• Paul Ruest, president of the Royal Canadian Geographical Society; Yvan Désy, NRCAN; Sylvain Lemay, NRCAN; and His Excellency the Right Honourable David Johnston, Governor General of Canada. (Photo: Bonnie Findley/Canadian Geographic)

“NTS 059H12,” as it’s officially coded, is an important map, and not because it’s centred on 1,700-metre Pyramid Peak and the surrounding High Arctic landscape of Nunavut’s Axel Heiberg Island. It’s one of tens of thousands of such topographic maps by Natural Resources Canada’s mapping information branch. What made it stand out when it was created in March 2012? It was the final piece in a 65-year, 1:50,000- scale puzzle.

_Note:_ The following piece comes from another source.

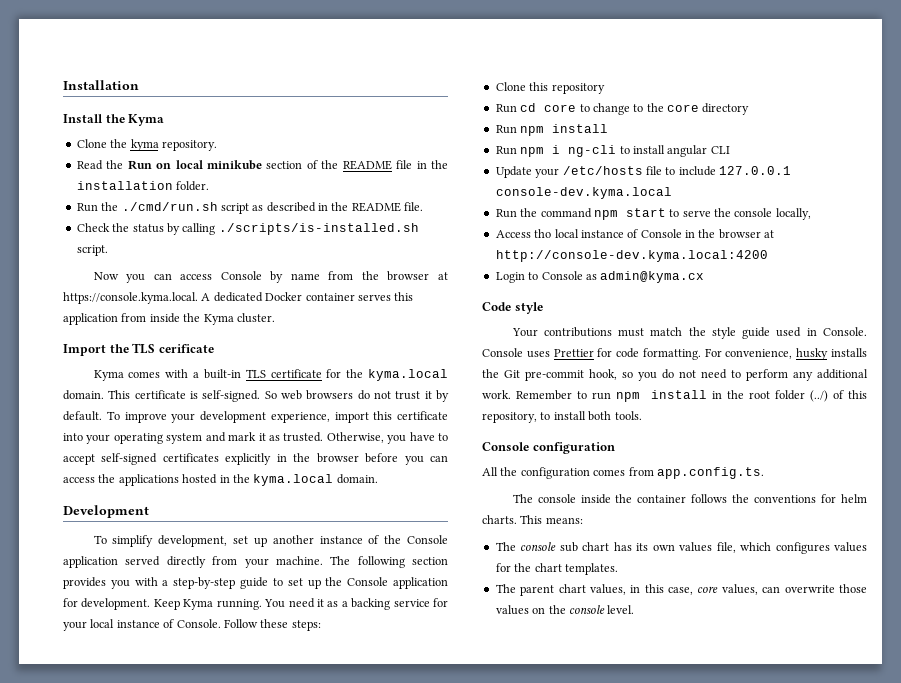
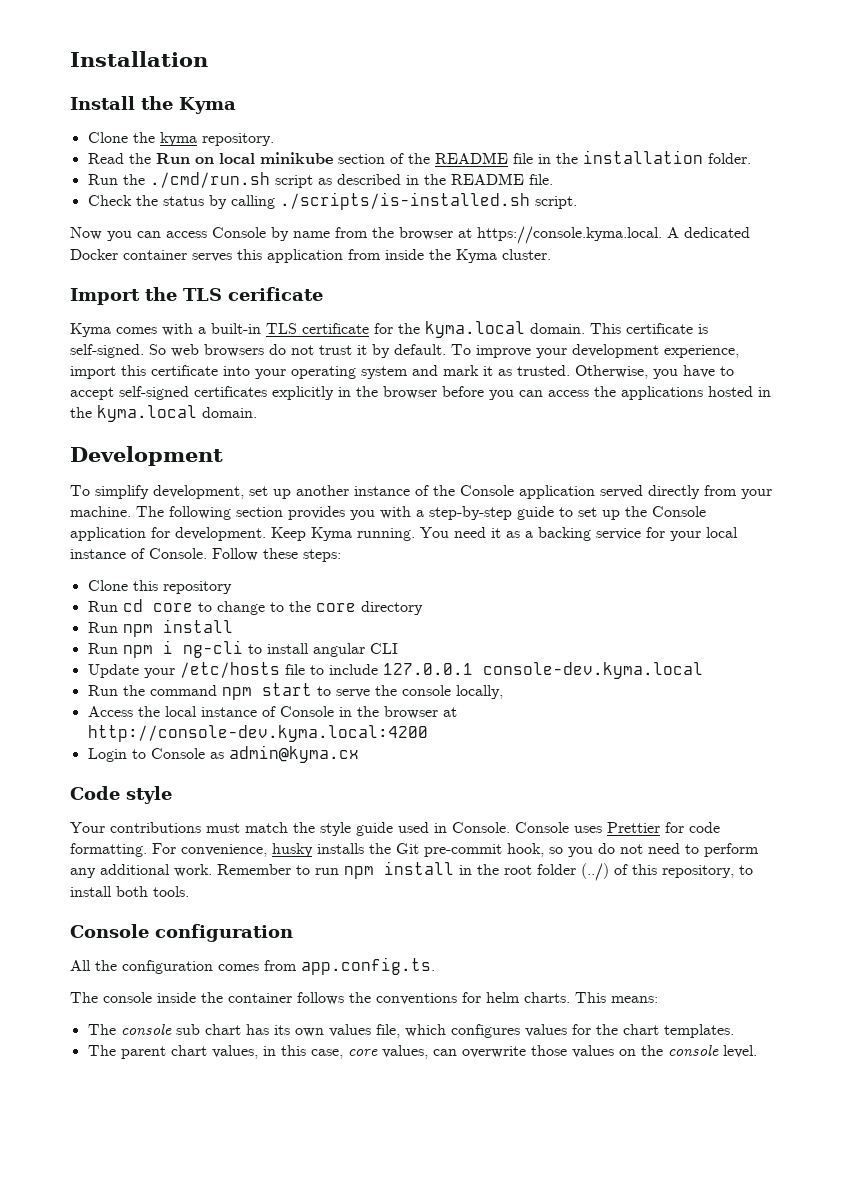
- Access tho local instance of Console in the browser at http://console-dev.kyma.local:4200
+ Access the local instance of Console in the browser at http://console-dev.kyma.local:4200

In 1947, the Canadian government launched a monumental mission to create detailed topo maps, at that scale, of every corner of the nation (all 9,984,670 square kilometres of it). Led by program director Douglas O’Brien, the current mapping team of more than 50 at Natural Resources Canada — the government ministry responsible for natural resources and Earth sciences, mapping and remote sensing — completed the task after a final three-year push to make the remaining 1,600 map sections.

A lot changed in 65 years. In the 1970s and ’80s almost 400 people were mapping Canada’s topography for the organization. By the early 1990s, the focus had turned to data collection and storage and the conversion of traditional paper maps into digital files. The team’s work is never truly done, of course; they’re continuously updating data and improving access to the maps on geogratis.gc.ca.

“This is a milestone for Canada,” O’Brien says. “We now have a complete topographic picture of Canada’s geography from coast to coast to coast.”